Paul Krugman has already argued that the slide of global policymakers into neo-Hooverism will produce an outright Depression. Here in California, three straight years of austerity and budget cuts have produced persistent budget deficits and record unemployment while destroying the foundations of economic recovery.
Those of us who have consistently argued against budget cuts now have an ally in the US Federal Reserve – specifically in the San Francisco branch. Two SF Fed economists wrote that more state and local budget cuts would reduce GDP:
The current fiscal crises that most states are facing are generally the result of a severe macroeconomic downturn combined with a limited ability of the states to respond to such shocks. States are facing increased demand for public services at the same time revenue is falling. Federal stimulus support for state budgets is winding down over the next two years. Rainy-day funds are all but exhausted. Thus, state fiscal crises aren’t likely to go away soon and will probably get worse before they get better. The solutions states employ to close projected budget gaps will have painful effects on state residents and businesses but pose a more modest risk to the national recovery. Historically, the health of the national economy determines the health of state finances, not the other way around. Sustained improvement in the national economy is essential for states to grow their way out of their current problems and improve their fiscal conditions.

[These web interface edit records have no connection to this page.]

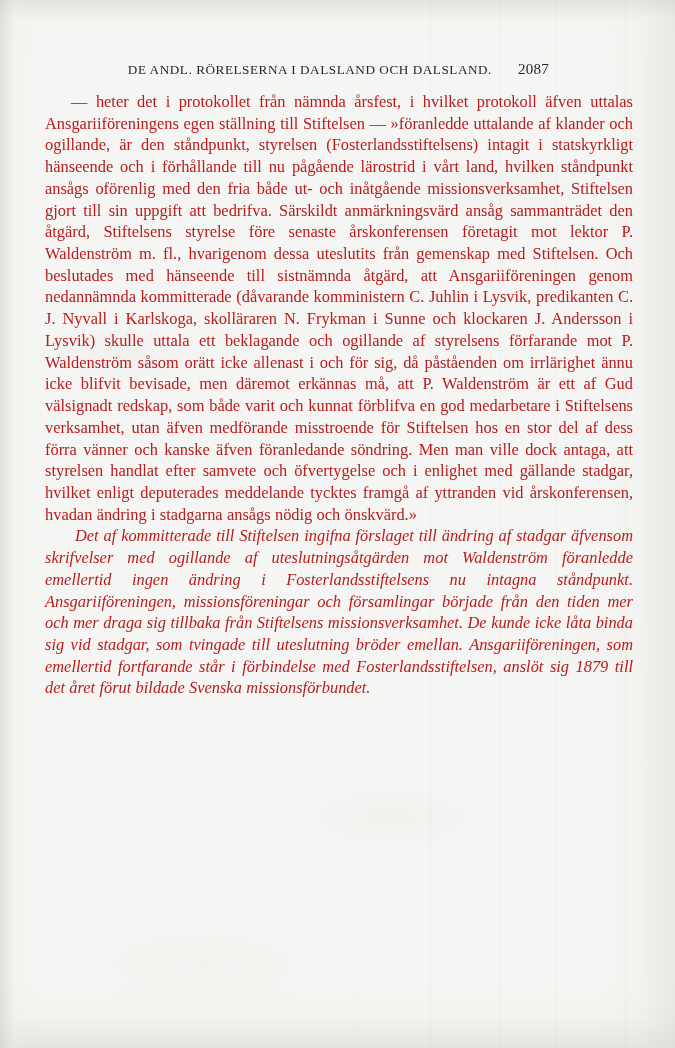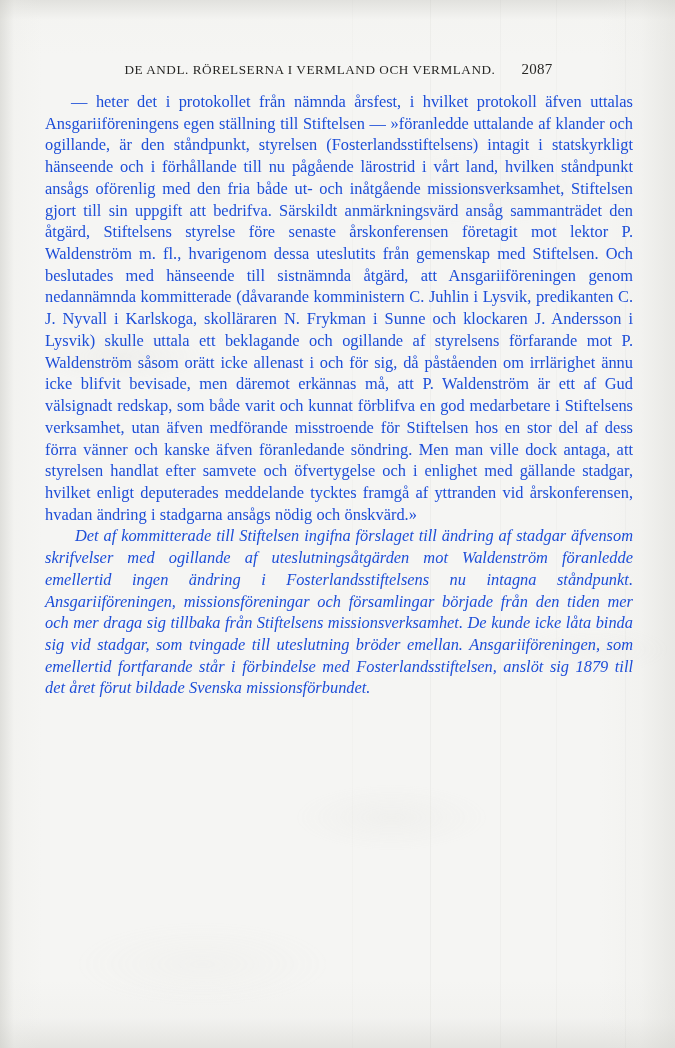--- a/index.html
+++ b/index.html
@@ -137,7 +137,7 @@
   <div id="scan-streaks"></div>
 
   <div id="running-head">
-    <span id="head-title">DE ANDL. RÖRELSERNA I VERMLAND OCH VERMLAND.</span>
+    <span id="head-title">DE ANDL. RÖRELSERNA I DALSLAND OCH DALSLAND.</span>
     <span id="head-folio">2087</span>
   </div>
 

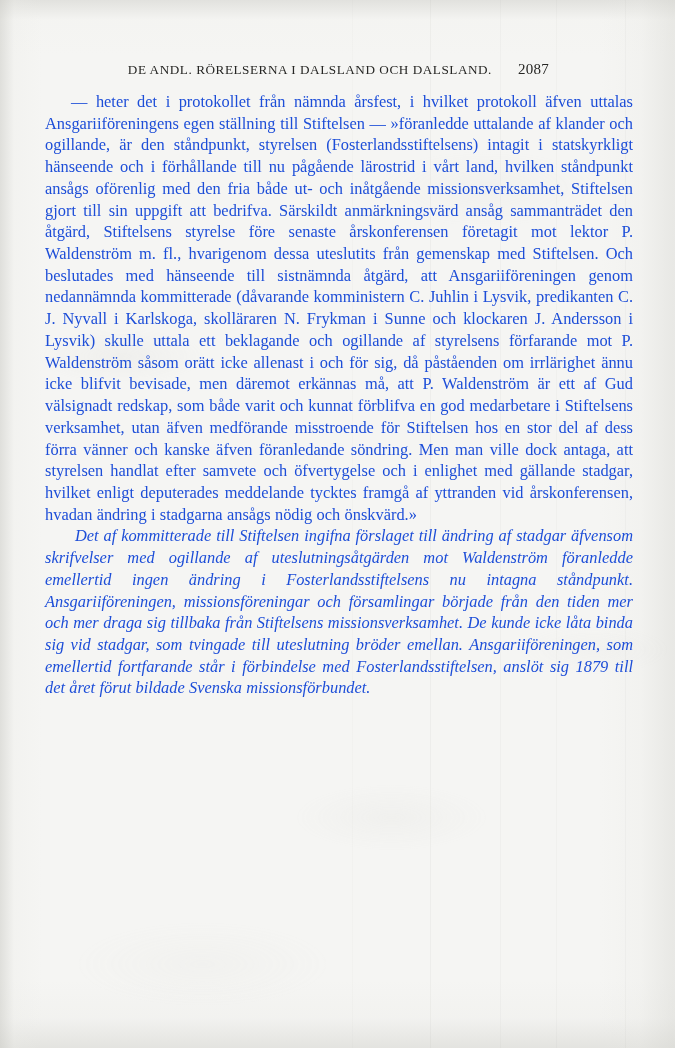--- a/index.html
+++ b/index.html
@@ -113,7 +113,7 @@
     line-height: 21.72px;
     text-align: justify;
     text-justify: inter-word;
-    color: #1d4ed8;
+    color: #b91c1c;
     hyphens: none;
     word-spacing: 0.2px;
   }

And as econ blog Calculated Risk reports, Moody’s put a number to the impact of state and local budget cuts – that it would shave 0.25% off of GDP in both 2010 and 2011.
We can’t afford more budget cuts. Economic recovery must be the top priority of policymakers in Sacramento, who oversee roughly a seventh of the overall US economy. Yet Republicans continue to demand further and deeper recession as the price of their vote for a budget.
It’s time for Democrats to resist the calls for further cuts. Government needs to start spending more money, not less, and that argument has a lot of intellectual weight behind it.
It’s also time for California’s political reporters to pay attention to what may well be the story of the young century in California – how austerity destroyed the state’s economic recovery and prolonged the worst recession in 60 years. The public deserves to know that the budget cutting mania exhibited the last few years has been a colossal failure.